■ Prompt ■
Within the data below, find the string "NAIL" and return each line where it occurs.

■ Source material ■
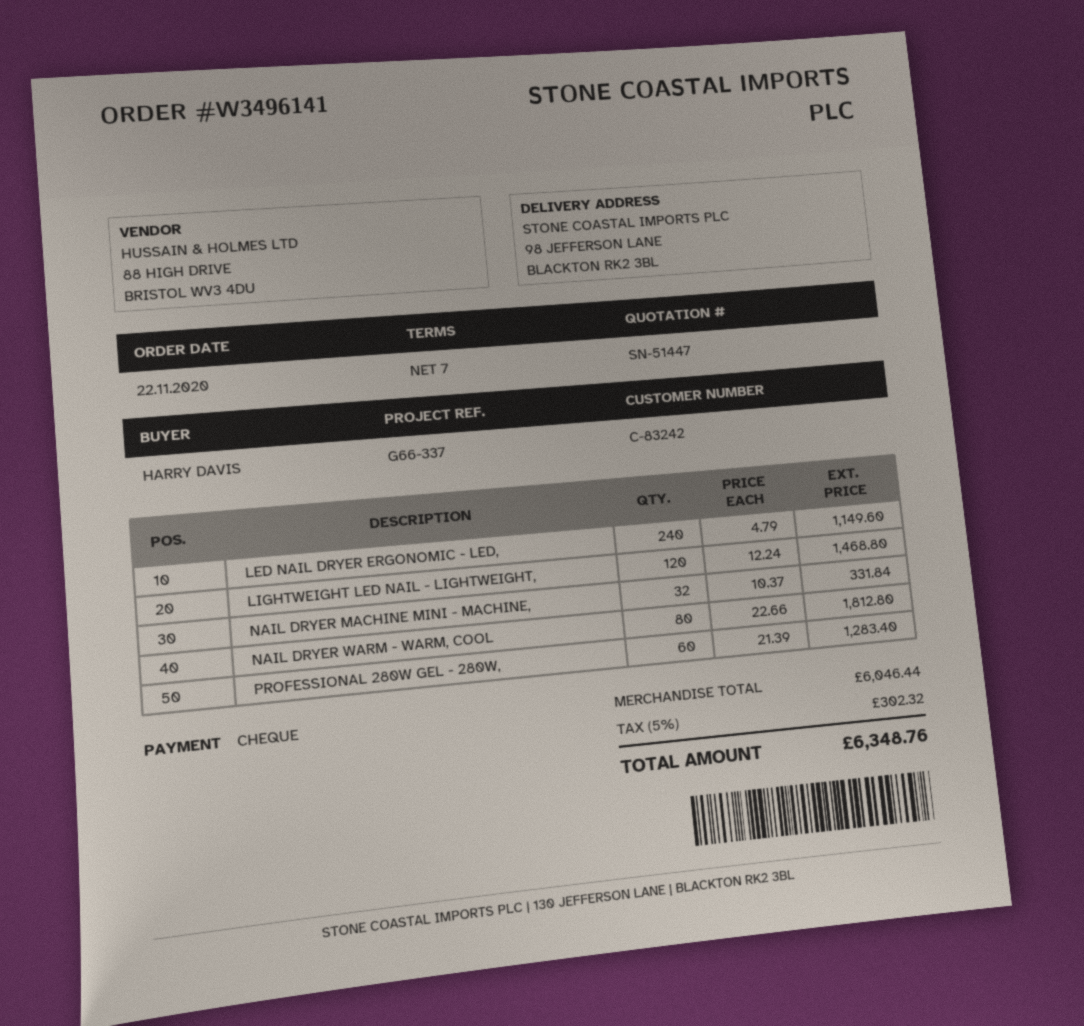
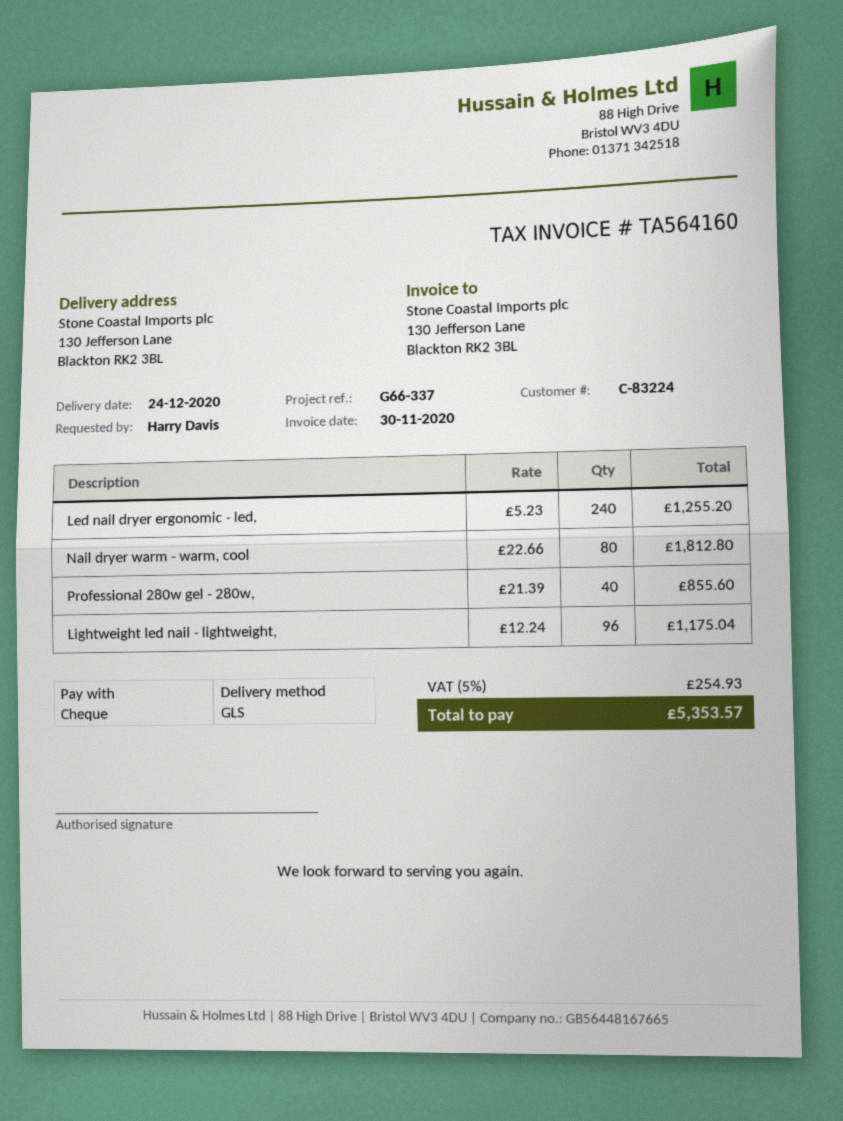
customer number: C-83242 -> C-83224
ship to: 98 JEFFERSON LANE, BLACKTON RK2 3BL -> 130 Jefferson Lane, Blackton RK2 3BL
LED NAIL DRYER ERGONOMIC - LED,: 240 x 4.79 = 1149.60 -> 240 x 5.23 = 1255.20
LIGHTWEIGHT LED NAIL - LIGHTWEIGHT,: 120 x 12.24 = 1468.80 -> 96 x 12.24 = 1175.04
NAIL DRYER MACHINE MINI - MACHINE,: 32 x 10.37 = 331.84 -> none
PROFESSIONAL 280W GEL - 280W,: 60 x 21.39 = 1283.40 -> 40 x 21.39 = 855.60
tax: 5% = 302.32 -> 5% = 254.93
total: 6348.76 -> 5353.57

■ Solution to the problem ■
LED NAIL DRYER ERGONOMIC - LED,: 240 x 4.79 = 1149.60 -> 240 x 5.23 = 1255.20
LIGHTWEIGHT LED NAIL - LIGHTWEIGHT,: 120 x 12.24 = 1468.80 -> 96 x 12.24 = 1175.04
NAIL DRYER MACHINE MINI - MACHINE,: 32 x 10.37 = 331.84 -> none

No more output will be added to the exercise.